In this course, there is a task to create a program which calculates factorial with 100 computations. I went a bit further and to comparing performance I changed it to 10000 and for some reason, the sequential program works same or even faster than concurrency.
Here I'm going to provide 3 solutions: mine, teachers and sequential
My solution:
package main
import (
"fmt"
)
func gen(steps int) <-chan int{
out := make(chan int)
go func() {
for j:= 0; j <steps; j++ {
out <- j
}
close(out)
}()
return out
}
func factorial(in <-chan int) <-chan int {
out := make(chan int)
go func() {
for n := range in {
out <- fact(n)
}
close(out)
}()
return out
}
func fact(n int) int {
total := 1
for i := n;i>0;i-- {
total *=i
}
return total
}
func main() {
steps := 10000
for i := 0; i < steps; i++ {
for n:= range factorial(gen(10)) {
fmt.Println(n)
}
}
}
execution time:
real 0m6,356s
user 0m3,885s
sys 0m0,870s
Teacher solution:
package main
import (
"fmt"
)
func gen(steps int) <-chan int{
out := make(chan int)
go func() {
for i := 0; i < steps; i++ {
for j:= 0; j <10; j++ {
out <- j
}
}
close(out)
}()
return out
}
func factorial(in <-chan int) <-chan int {
out := make(chan int)
go func() {
for n := range in {
out <- fact(n)
}
close(out)
}()
return out
}
func fact(n int) int {
total := 1
for i := n;i>0;i-- {
total *=i
}
return total
}
func main() {
steps := 10000
for n:= range factorial(gen(steps)) {
fmt.Println(n)
}
}
execution time:
real 0m2,836s
user 0m1,388s
sys 0m0,492s
Sequential:
package main
import (
"fmt"
)
func fact(n int) int {
total := 1
for i := n;i>0;i-- {
total *=i
}
return total
}
func main() {
steps := 10000
for i := 0; i < steps; i++ {
for j:= 0; j <10; j++ {
fmt.Println(fact(j))
}
}
}
execution time:
real 0m2,513s
user 0m1,113s
sys 0m0,387s
So, as you can see the sequential solution is fastest, teachers solution is in the second place and my solution is third.
First question: why the sequential solution is fastest?
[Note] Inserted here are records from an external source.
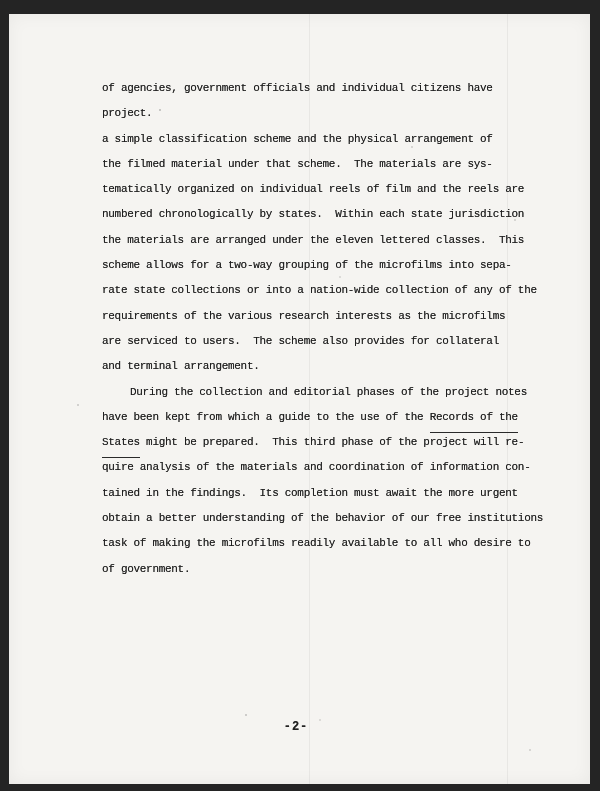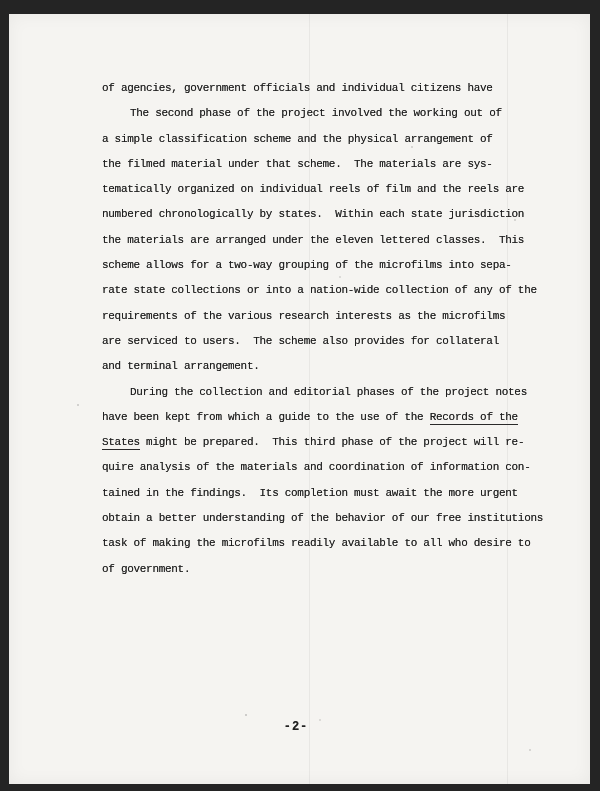--- a/index.html
+++ b/index.html
@@ -66,21 +66,21 @@
   }
   .line {
     white-space: pre;
     height: 25.3px;
   }
   .line.indent {
     padding-left: 28px;
   }
   .u {
     border-bottom: 1px solid #2a2a2a;
-    padding-bottom: 1px;
+    padding-bottom: 9px;
   }
   .page-number {
     position: absolute;
     left: 247px;
     top: 706px;
     width: 80px;
     text-align: center;
     color: #222;
     font-size: 12px;
     font-weight: bold;
@@ -91,21 +91,21 @@
 </head>
 <body>
 
 <div class="scan">
   <div class="page">
     <div class="crease c1"></div>
     <div class="crease c2"></div>
     <div class="specks"></div>
     <div class="text-block">
         <div class="line"><span>of agencies, government officials and individual citizens have</span></div>
-        <div class="line indent"><span>The second phase of the project involved the working out of</span></div>
+        <div class="line"><span>project.</span></div>
         <div class="line"><span>a simple classification scheme and the physical arrangement of</span></div>
         <div class="line"><span>the filmed material under that scheme.  The materials are sys-</span></div>
         <div class="line"><span>tematically organized on individual reels of film and the reels are</span></div>
         <div class="line"><span>numbered chronologically by states.  Within each state jurisdiction</span></div>
         <div class="line"><span>the materials are arranged under the eleven lettered classes.  This</span></div>
         <div class="line"><span>scheme allows for a two-way grouping of the microfilms into sepa-</span></div>
         <div class="line"><span>rate state collections or into a nation-wide collection of any of the</span></div>
         <div class="line"><span>requirements of the various research interests as the microfilms</span></div>
         <div class="line"><span>are serviced to users.  The scheme also provides for collateral</span></div>
         <div class="line"><span>and terminal arrangement.</span></div>

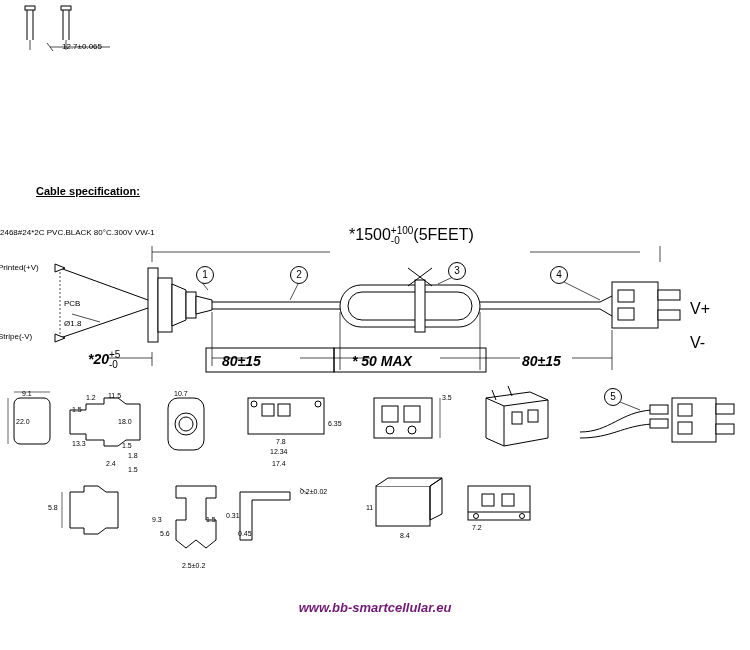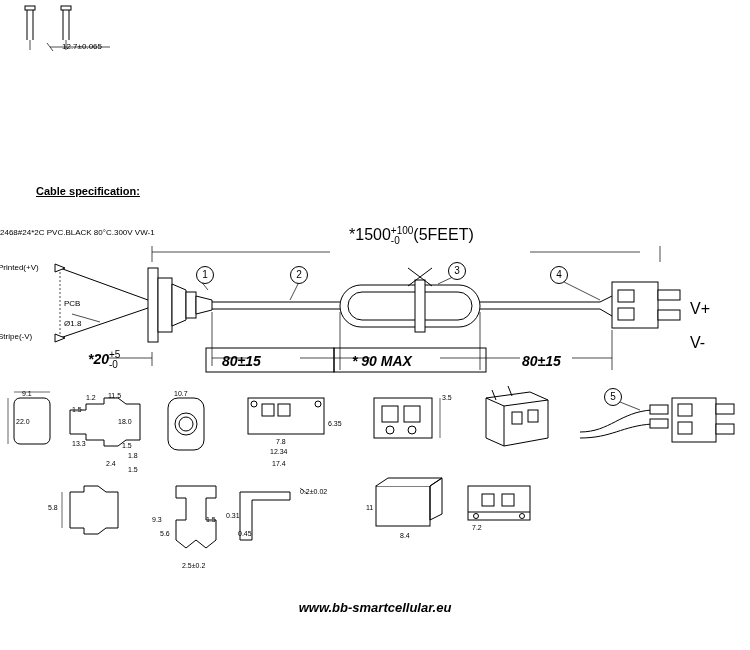--- a/index.html
+++ b/index.html
@@ -14,21 +14,21 @@
   .abs{position:absolute;}
   .lbl{font-size:9px;line-height:1;white-space:nowrap;margin-left:32px;}
   .lbl-sm{font-size:8px;line-height:1;white-space:nowrap;}
   .lbl-xs{font-size:7px;line-height:1;white-space:nowrap;}
   .bold{font-weight:bold;}
   .underline{text-decoration:underline;}
   .big{font-size:16px;font-weight:normal;margin-top:12px;}
   .mid{font-size:14px;font-weight:bold;font-style:italic;}
   .sup{font-size:10px;line-height:1;}
   .watermark{
-    color:#000000;font-weight:bold;font-style:italic;font-size:13px;
+    color:#701a75;font-weight:bold;font-style:italic;font-size:13px;
     text-align:center;width:100%;
   }
   svg{position:absolute;left:0;top:0;}
   .cap{ 
     width:16px;height:16px;border:1px solid #000;border-radius:50%;
     font-size:10px;text-align:center;line-height:15px;background:#fff;
   }
 </style>
 </head>
 <body>
@@ -203,21 +203,21 @@
 <div class="abs lbl-sm" style="left:64px;top:300px;">PCB</div>
 <div class="abs lbl-sm" style="left:64px;top:320px;">Ø1.8</div>
 
 <div class="abs" style="left:88px;top:350px;">
   <span class="mid">*20</span><span style="display:inline-block;vertical-align:middle;">
     <span class="sup" style="display:block;">+5</span>
     <span class="sup" style="display:block;">-0</span>
   </span>
 </div>
 <div class="abs mid" style="left:222px;top:353px;">80±15</div>
-<div class="abs mid" style="left:352px;top:353px;">* 90 MAX</div>
+<div class="abs mid" style="left:352px;top:353px;">* 50 MAX</div>
 <div class="abs mid" style="left:522px;top:353px;">80±15</div>
 
 <div class="abs big" style="left:690px;top:288px;">V+</div>
 <div class="abs big" style="left:690px;top:322px;">V-</div>
 
 <div class="abs cap" style="left:196px;top:266px;">1</div>
 <div class="abs cap" style="left:290px;top:266px;">2</div>
 <div class="abs cap" style="left:448px;top:262px;">3</div>
 <div class="abs cap" style="left:550px;top:266px;">4</div>
 <div class="abs cap" style="left:604px;top:388px;">5</div>

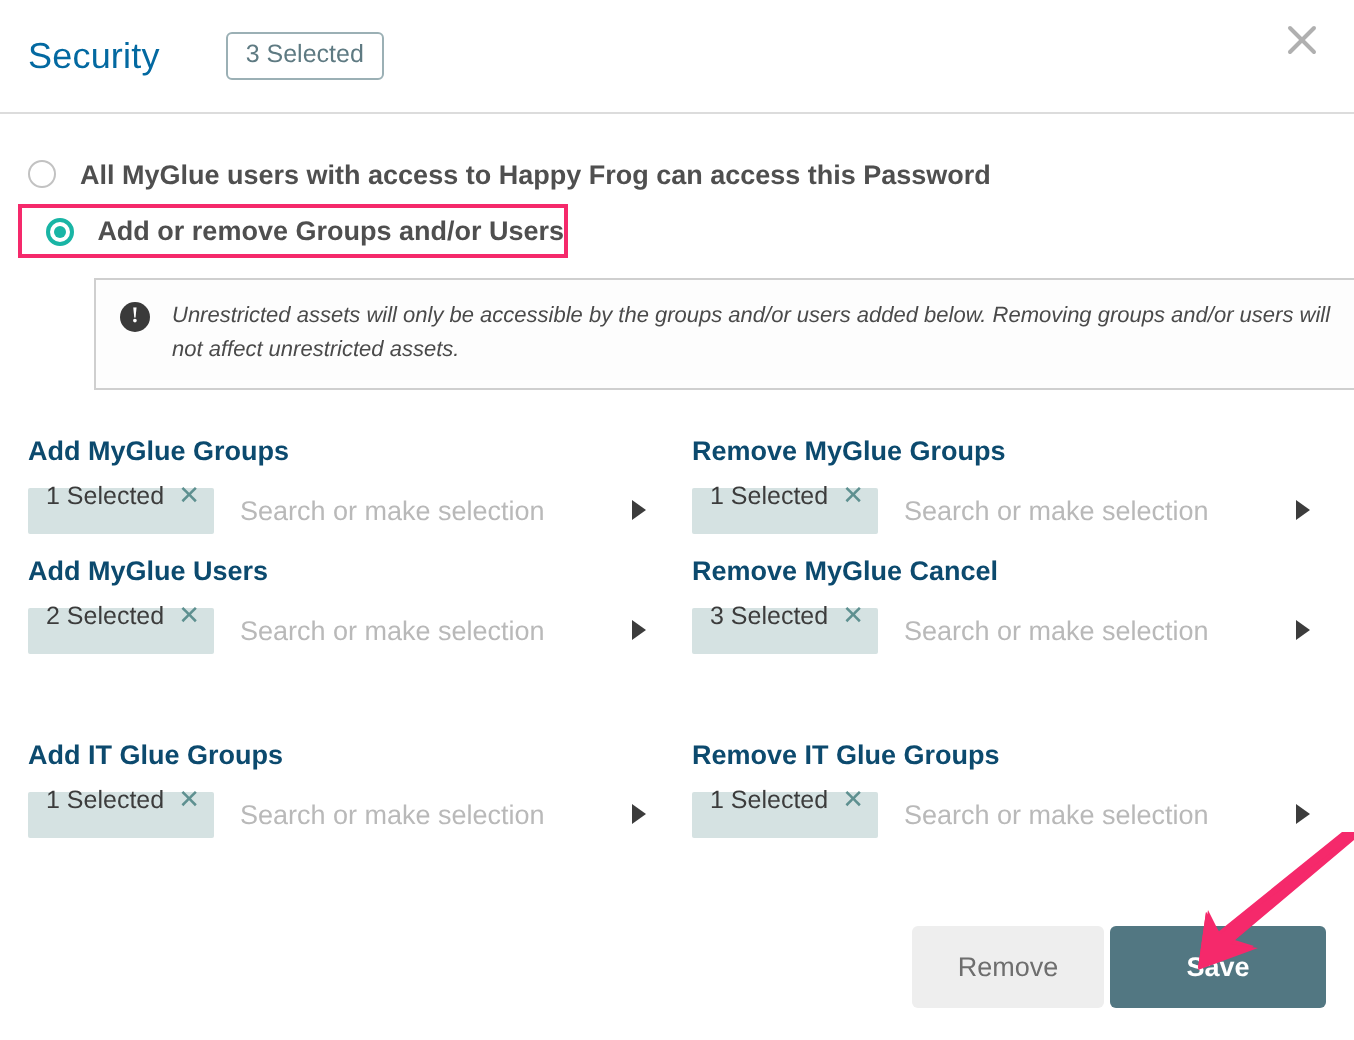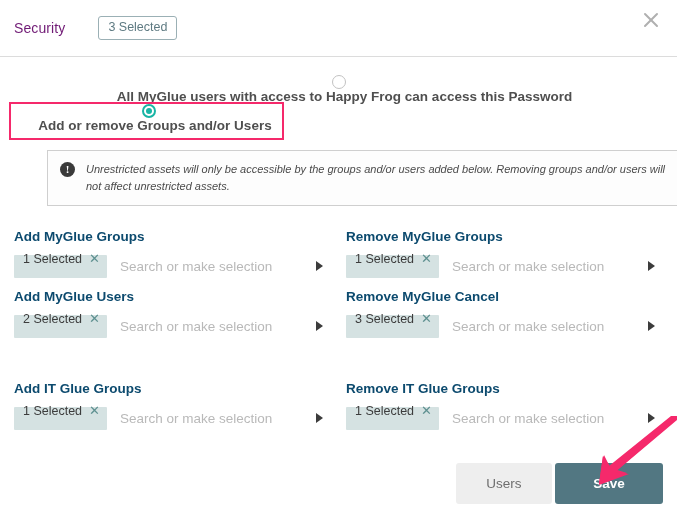--- a/index.html
+++ b/index.html
@@ -20,22 +20,22 @@
   
   .header {
     position: relative;
     height: 57px;
     border-bottom: 1px solid #dcdcdc;
     display: flex;
     align-items: center;
     padding: 0 14px;
   }
   .page-title {
-    font-size: 14px;
-    color: #701a75;
+    font-size: 18px;
+    color: #0369a1;
     font-weight: 400;
     letter-spacing: 0.1px;
   }
   .header-badge {
     margin-left: 33px;
     border: 1px solid #9bb0b5;
     border-radius: 3px;
     padding: 4px 9px 5px;
     font-size: 12.5px;
     color: #5e7a82;
@@ -60,29 +60,29 @@
     padding: 18px 14px 0 14px;
   }
 
   
   .radio-row {
     display: flex;
     align-items: center;
     height: 24px;
     margin-bottom: 3px;
     position: relative;
-    flex-direction: column;
   }
   .radio-row.highlighted {
     border: 2px solid #f5296b;
     width: 275px;
-    height: 38px;
+    height: 27px;
     margin-left: -5px;
     padding-left: 5px;
     margin-bottom: 7px;
+    justify-content: flex-end;
   }
   .radio-outer {
     width: 14px;
     height: 14px;
     border-radius: 50%;
     border: 1.5px solid #c2c2c2;
     background: #ffffff;
     flex: 0 0 auto;
     display: flex;
     align-items: center;
@@ -347,21 +347,21 @@
           <span class="select-placeholder">Search or make selection</span>
           <span class="select-arrow"></span>
         </div>
       </div>
     </div>
 
   </div>
 </div>
 
 <div class="footer">
-  <button class="btn btn-cancel">Users</button>
+  <button class="btn btn-cancel">Remove</button>
   <button class="btn btn-save">Save</button>
 </div>
 
 <svg class="annotation-arrow" viewBox="0 0 118 72">
   <path d="M118 0 L118 4 L55 57 L68 57 L40 68 L44 40 L50 50 L112 0 Z" fill="#f5296b"></path>
   <path d="M40 68 L44 40 L52 52 L68 57 Z" fill="#f5296b"></path>
   <path d="M118 2 L56 56 L70 58 L40 69 L45 39 L51 51 Z" fill="#f5296b"></path>
 </svg>
 
 </body></html>

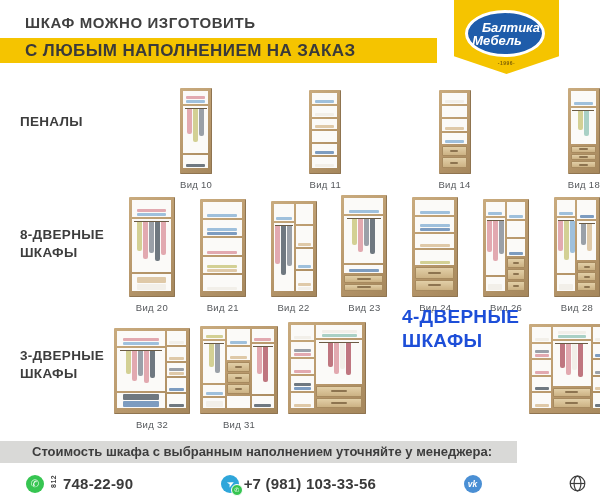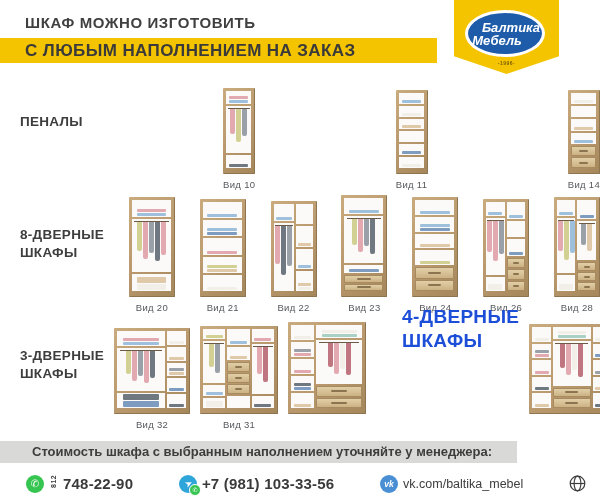--- a/index.html
+++ b/index.html
@@ -198,20 +198,52 @@
                 </div>
                 <div class="drawer">
                   <div class="handle"></div>
                 </div>
               </div>
             </div>
           </div>
         </div>
         <div class="wcaption">Вид 14</div>
       </div>
+      <div class="witem">
+        <div class="wardrobe" style="width: 32px; height: 86px;">
+          <div class="winner">
+            <div class="wcol" style="flex: 1 1 0%;">
+              <div class="wseg shelf" style="flex: 2 1 0%;">
+                <div class="pile">
+                  <div class="strip" style="background: rgb(159, 192, 220);"></div>
+                </div>
+              </div>
+              <div class="wseg hang" style="flex: 5 1 0%;">
+                <div class="rod"></div>
+                <div class="clothes">
+                  <div class="cloth" style="background: rgb(211, 208, 148); height: 58%;"></div>
+                  <div class="cloth" style="background: rgb(169, 208, 197); height: 75%;"></div>
+                </div>
+              </div>
+              <div class="wseg drw" style="flex: 3 1 0%;">
+                <div class="drawer">
+                  <div class="handle"></div>
+                </div>
+                <div class="drawer">
+                  <div class="handle"></div>
+                </div>
+                <div class="drawer">
+                  <div class="handle"></div>
+                </div>
+              </div>
+            </div>
+          </div>
+        </div>
+        <div class="wcaption">Вид 18</div>
+      </div>
     </div>
     <div class="row" id="row-1">
       <div class="row-label">8-ДВЕРНЫЕ
 ШКАФЫ</div>
       <div class="witem">
         <div class="wardrobe" style="width: 46px; height: 100px;">
           <div class="winner">
             <div class="wcol" style="flex: 1 1 0%;">
               <div class="wseg shelf" style="flex: 2 1 0%;">
                 <div class="pile">
@@ -802,21 +834,20 @@
   </div>
   <div class="fgroup">
     <span class="circle-icon tg">
       <span class="plane">➤</span>
       <span class="wa-badge">✆</span>
     </span>
     <span class="phone">+7 (981) 103-33-56</span>
   </div>
   <div class="fgroup">
     <span class="circle-icon vk">vk</span>
-    <span class="link">vk.com/baltika_mebel</span>
   </div>
   <div class="fgroup">
     <span class="globe">
       <svg width="17" height="17" viewBox="0 0 17 17" fill="none" stroke="#3d3d3d" stroke-width="1.2">
         <circle cx="8.5" cy="8.5" r="7.3"></circle>
         <ellipse cx="8.5" cy="8.5" rx="3.4" ry="7.3"></ellipse>
         <line x1="1.2" y1="8.5" x2="15.8" y2="8.5"></line>
       </svg>
     </span>
   </div>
And second why my solution is so slow? if I understanding correctly in my solution I'm creating 10000 goroutines inside gen and 10000 inside factorial and in teacher solution, he is creating only 1 goroutine in gen and 1 in factorial. My so slow because I'm creating too many unneeded goroutines?
It's the difference between concurrency and parellelism - your's, you teachers and the sequential are progressively less concurrent in design but how parallel they are depends on number of CPU cores and there is a set up and communication cost associated with concurrency. There are no asynchronous calls in the code so only parallelism will improve speed.
This is worth a look: https://blog.golang.org/concurrency-is-not-parallelism
Also, even with parallel cores speedup will be dependent on nature of the workload - google Amdahl's law for explanation.
Let's start with some fundamental benchmarks for factorial computation.
$ go test -run=! -bench=. factorial_test.go
goos: linux
goarch: amd64
BenchmarkFact0-4 1000000000 2.07 ns/op
BenchmarkFact9-4 300000000 4.37 ns/op
BenchmarkFact0To9-4 50000000 36.0 ns/op
BenchmarkFact10K0To9-4 3000 384069 ns/op
$
The CPU time is very small, even for 10,000 iterations of factorials zero through nine.
factorial_test.go:
package main
import "testing"
func fact(n int) int {
total := 1
for i := n; i > 0; i-- {
total *= i
}
return total
}
var sinkFact int
func BenchmarkFact0(b *testing.B) {
for N := 0; N < b.N; N++ {
j := 0
sinkFact = fact(j)
}
}
func BenchmarkFact9(b *testing.B) {
for N := 0; N < b.N; N++ {
j := 9
sinkFact = fact(j)
}
}
func BenchmarkFact0To9(b *testing.B) {
for N := 0; N < b.N; N++ {
for j := 0; j < 10; j++ {
sinkFact = fact(j)
}
}
}
func BenchmarkFact10K0To9(b *testing.B) {
for N := 0; N < b.N; N++ {
steps := 10000
for i := 0; i < steps; i++ {
for j := 0; j < 10; j++ {
sinkFact = fact(j)
}
}
}
}
Let's look at the time for the sequential program.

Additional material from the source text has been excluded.